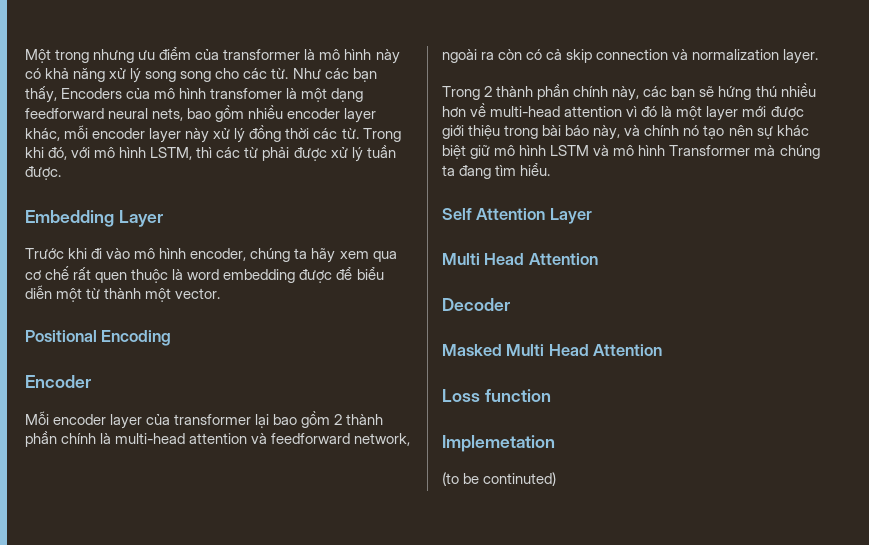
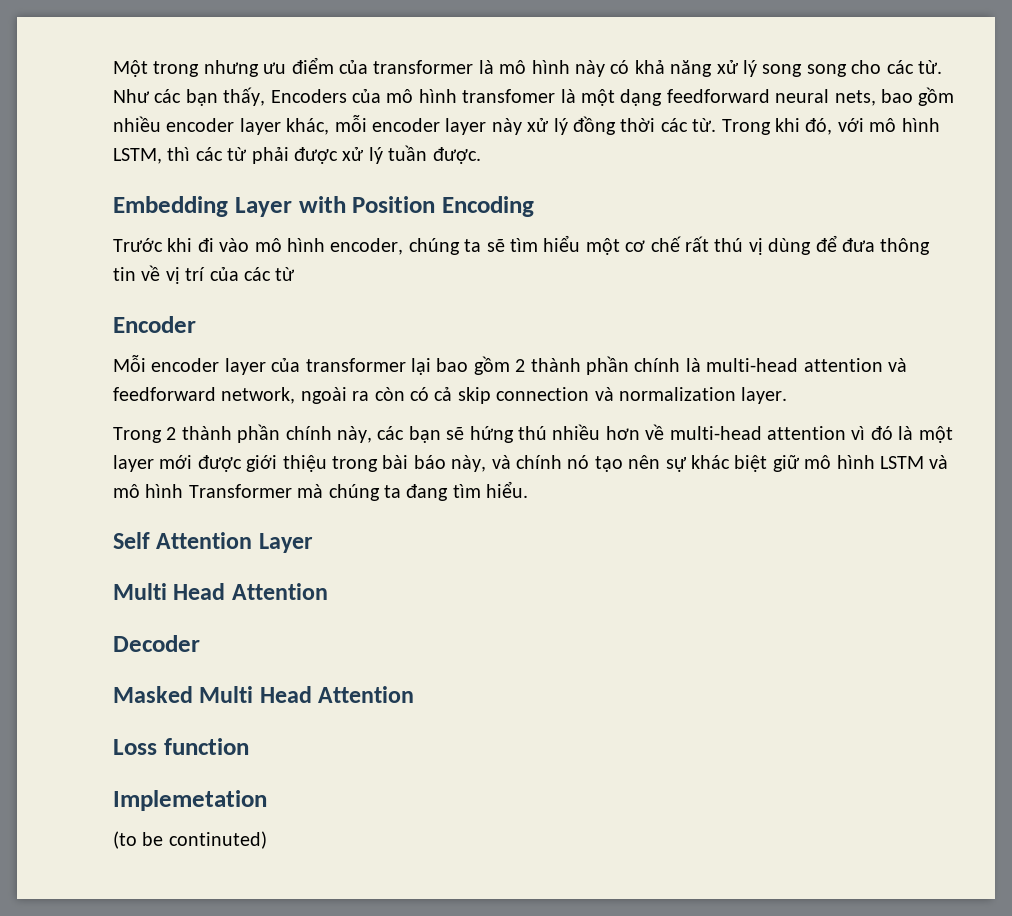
- Embedding Layer
+ Embedding Layer with Position Encoding
- Trước khi đi vào mô hình encoder, chúng ta hãy xem qua cơ chế rất quen thuộc là word embedding được để biểu diễn một từ thành một vector.
- Positional Encoding
+ Trước khi đi vào mô hình encoder, chúng ta sẽ tìm hiểu một cơ chế rất thú vị dùng để đưa thông tin về vị trí của các từ

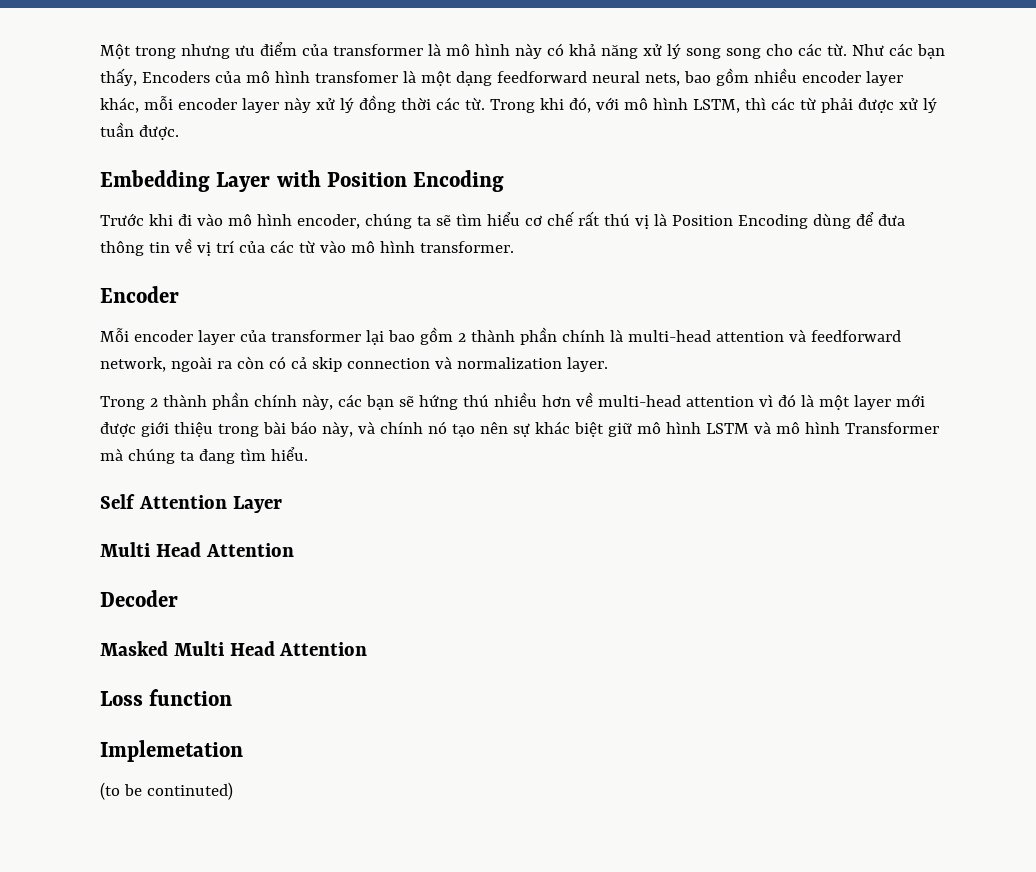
- Trước khi đi vào mô hình encoder, chúng ta sẽ tìm hiểu một cơ chế rất thú vị dùng để đưa thông tin về vị trí của các từ
+ Trước khi đi vào mô hình encoder, chúng ta sẽ tìm hiểu cơ chế rất thú vị là Position Encoding dùng để đưa thông tin về vị trí của các từ vào mô hình transformer.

> Task details
Without the pictures, print all of the records exactly.

> Solution
- Embedding Layer
+ Embedding Layer with Position Encoding
- Trước khi đi vào mô hình encoder, chúng ta hãy xem qua cơ chế rất quen thuộc là word embedding được để biểu diễn một từ thành một vector.
- Positional Encoding
+ Trước khi đi vào mô hình encoder, chúng ta sẽ tìm hiểu một cơ chế rất thú vị dùng để đưa thông tin về vị trí của các từ

- Trước khi đi vào mô hình encoder, chúng ta sẽ tìm hiểu một cơ chế rất thú vị dùng để đưa thông tin về vị trí của các từ
+ Trước khi đi vào mô hình encoder, chúng ta sẽ tìm hiểu cơ chế rất thú vị là Position Encoding dùng để đưa thông tin về vị trí của các từ vào mô hình transformer.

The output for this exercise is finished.